=== Section Start ===

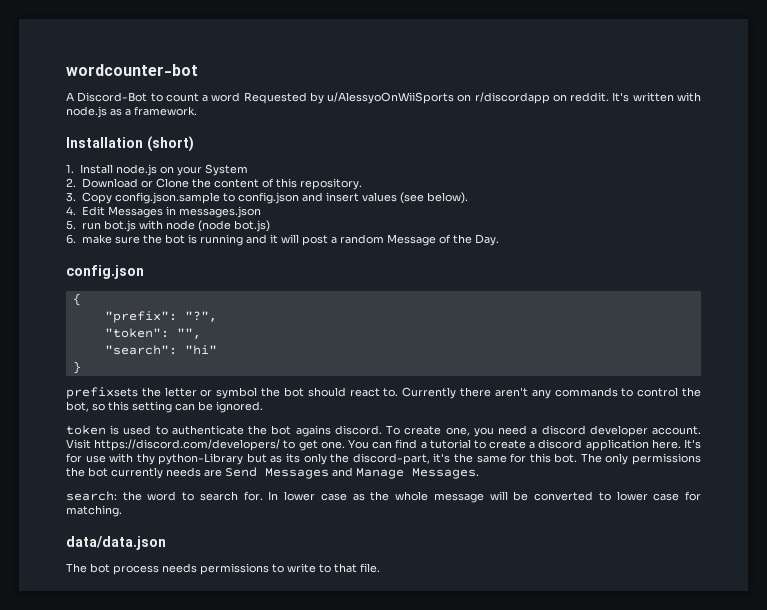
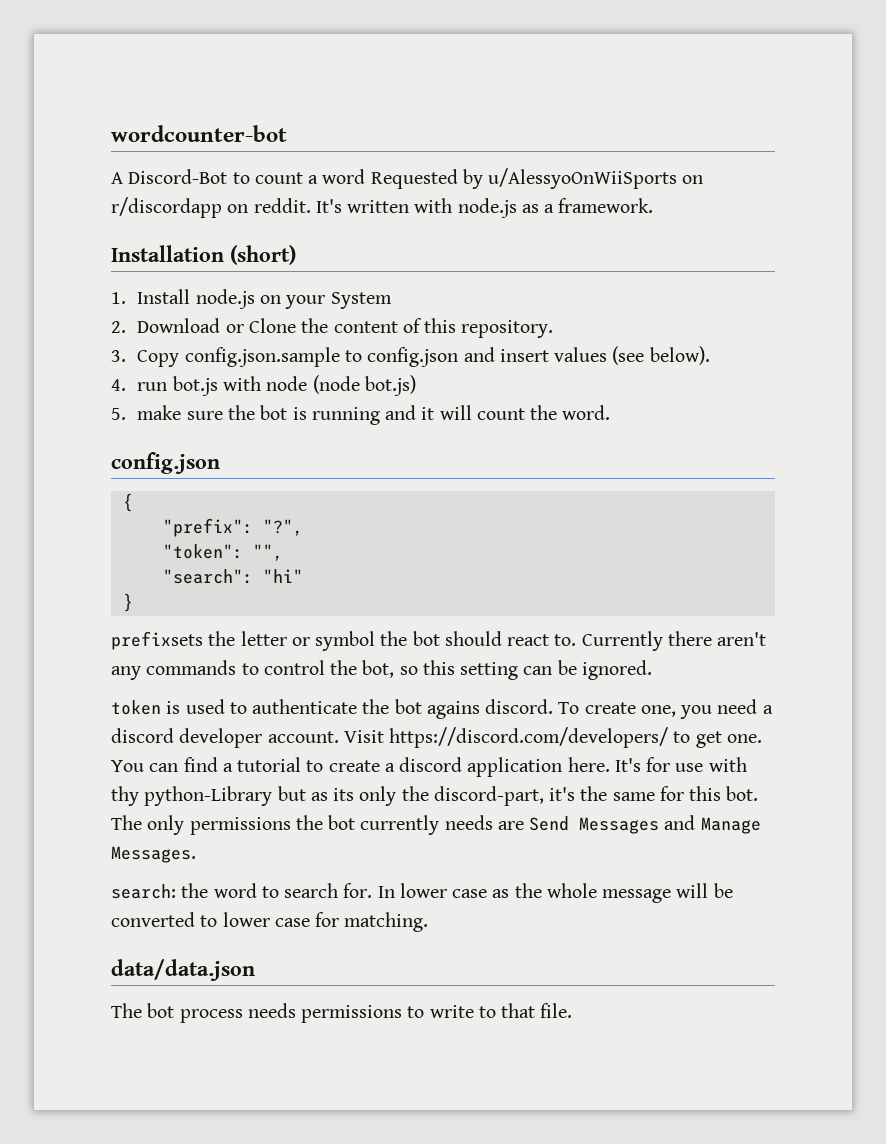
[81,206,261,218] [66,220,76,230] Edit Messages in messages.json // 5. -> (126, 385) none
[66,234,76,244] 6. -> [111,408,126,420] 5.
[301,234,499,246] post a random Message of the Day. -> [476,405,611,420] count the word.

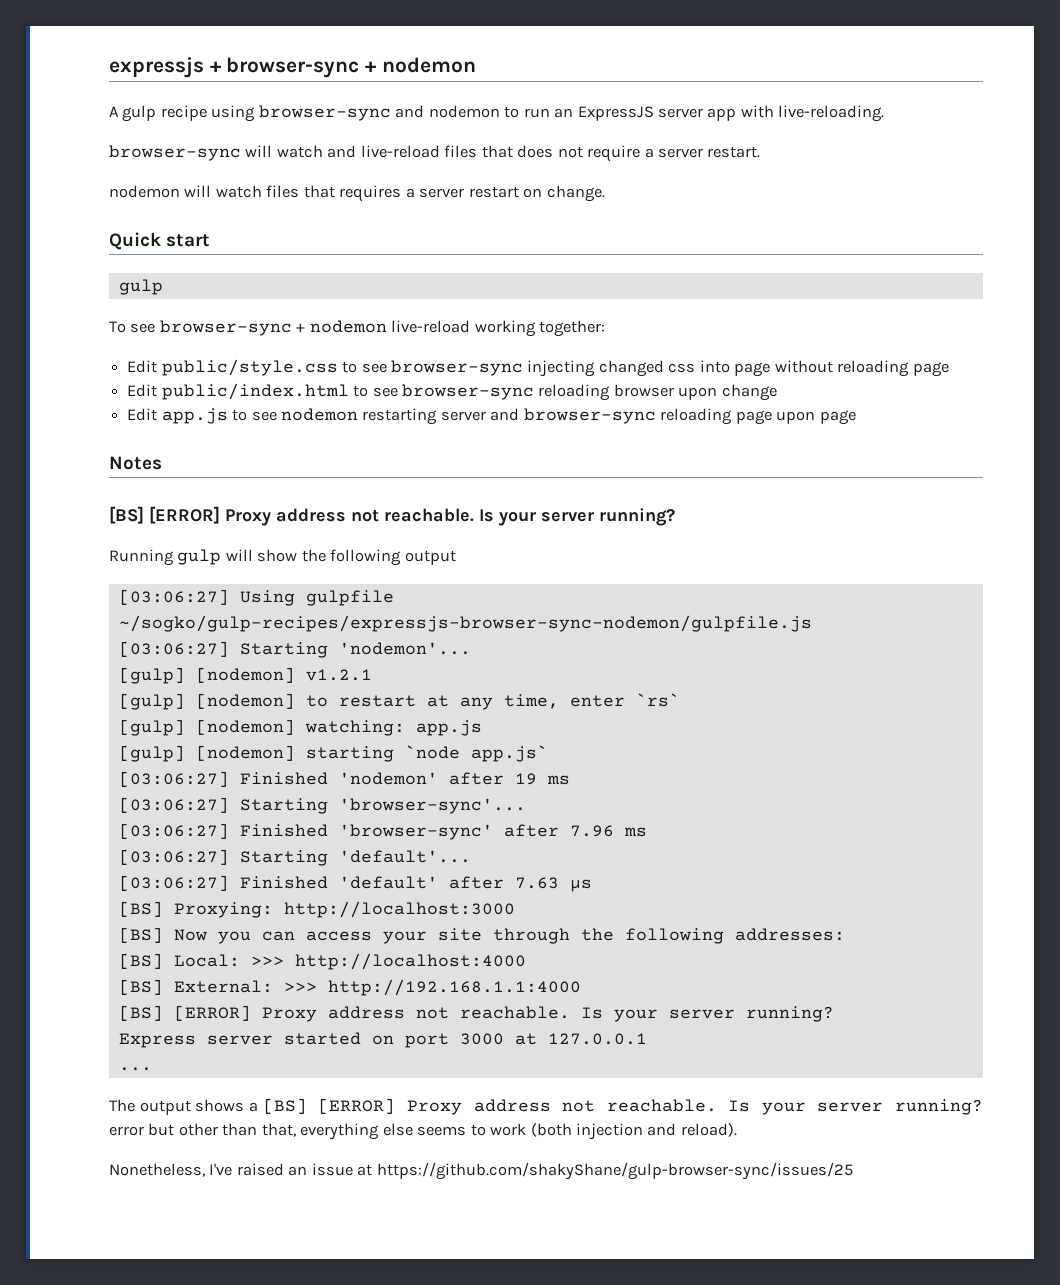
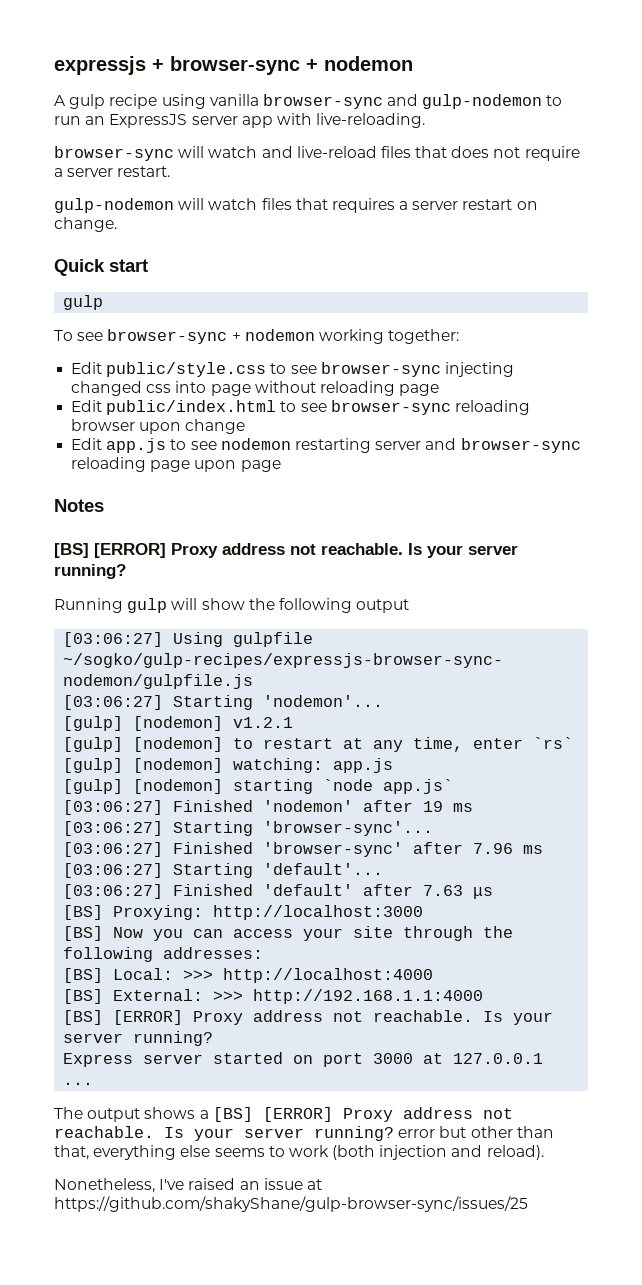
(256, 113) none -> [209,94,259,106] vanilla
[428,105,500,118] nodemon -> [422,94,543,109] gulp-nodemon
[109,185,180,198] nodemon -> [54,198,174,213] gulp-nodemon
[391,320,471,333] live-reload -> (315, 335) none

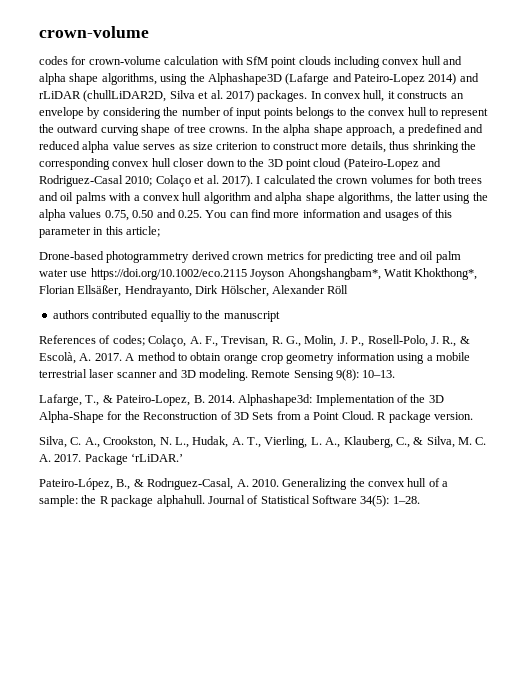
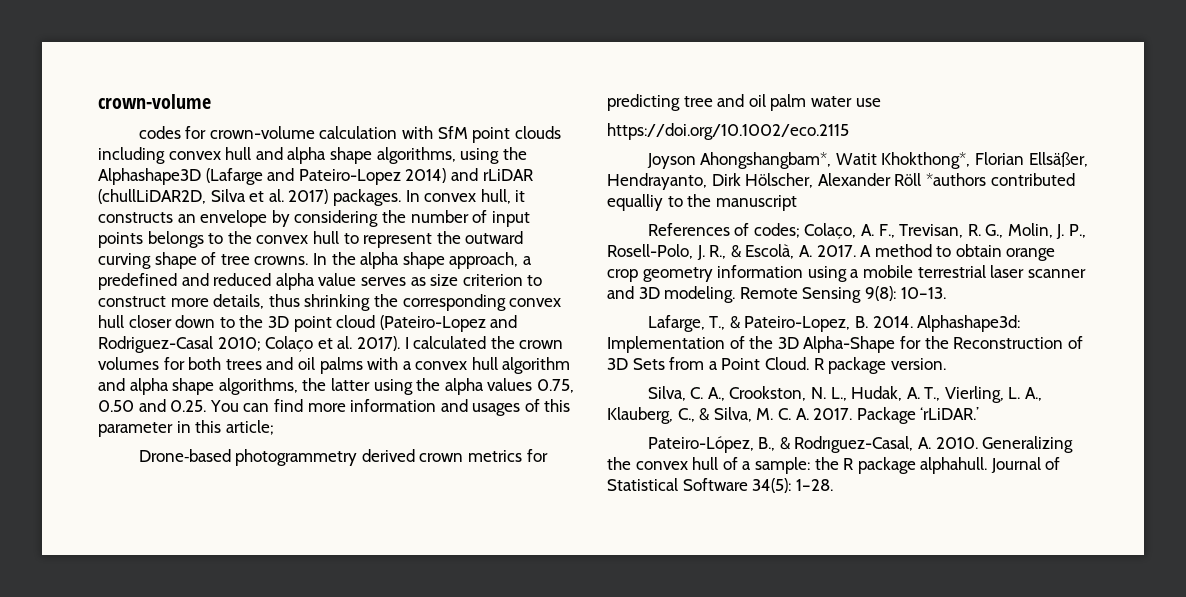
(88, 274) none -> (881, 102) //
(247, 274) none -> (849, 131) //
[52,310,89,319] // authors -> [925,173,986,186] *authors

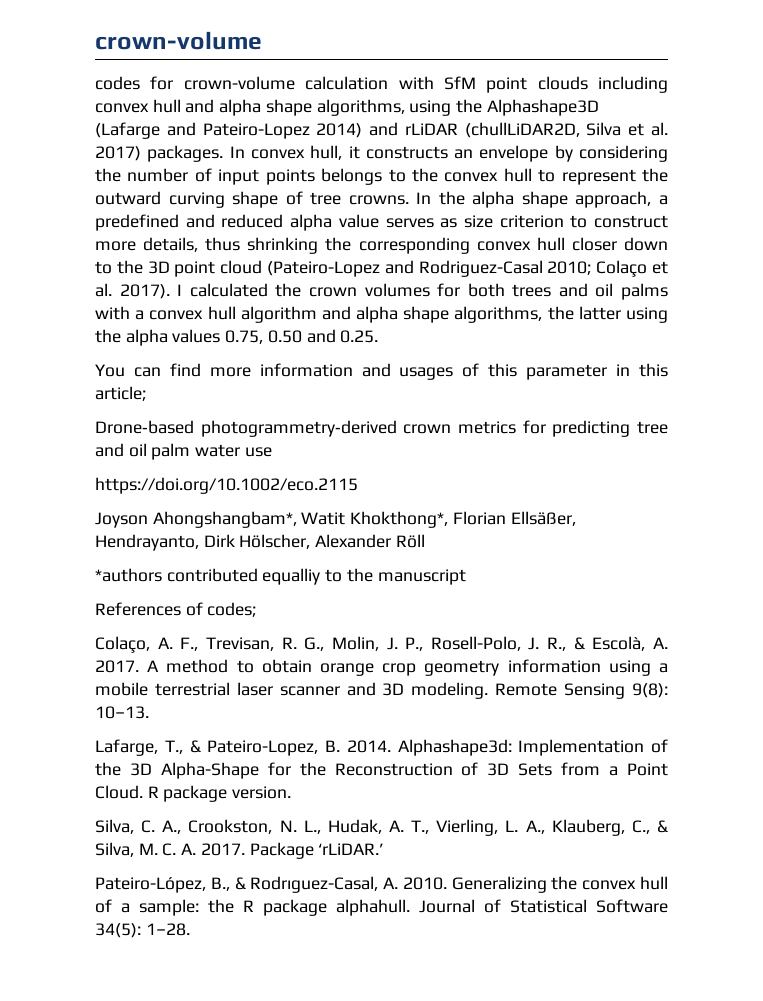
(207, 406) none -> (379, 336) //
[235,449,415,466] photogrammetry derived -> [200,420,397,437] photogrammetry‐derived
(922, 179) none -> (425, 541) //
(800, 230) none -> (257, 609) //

=== Section End ===

Task prompt: Output all of the listing above, exactly as given, but without its pictures.

Result:
[81,206,261,218] [66,220,76,230] Edit Messages in messages.json // 5. -> (126, 385) none
[66,234,76,244] 6. -> [111,408,126,420] 5.
[301,234,499,246] post a random Message of the Day. -> [476,405,611,420] count the word.

(256, 113) none -> [209,94,259,106] vanilla
[428,105,500,118] nodemon -> [422,94,543,109] gulp-nodemon
[109,185,180,198] nodemon -> [54,198,174,213] gulp-nodemon
[391,320,471,333] live-reload -> (315, 335) none

(88, 274) none -> (881, 102) //
(247, 274) none -> (849, 131) //
[52,310,89,319] // authors -> [925,173,986,186] *authors

(207, 406) none -> (379, 336) //
[235,449,415,466] photogrammetry derived -> [200,420,397,437] photogrammetry‐derived
(922, 179) none -> (425, 541) //
(800, 230) none -> (257, 609) //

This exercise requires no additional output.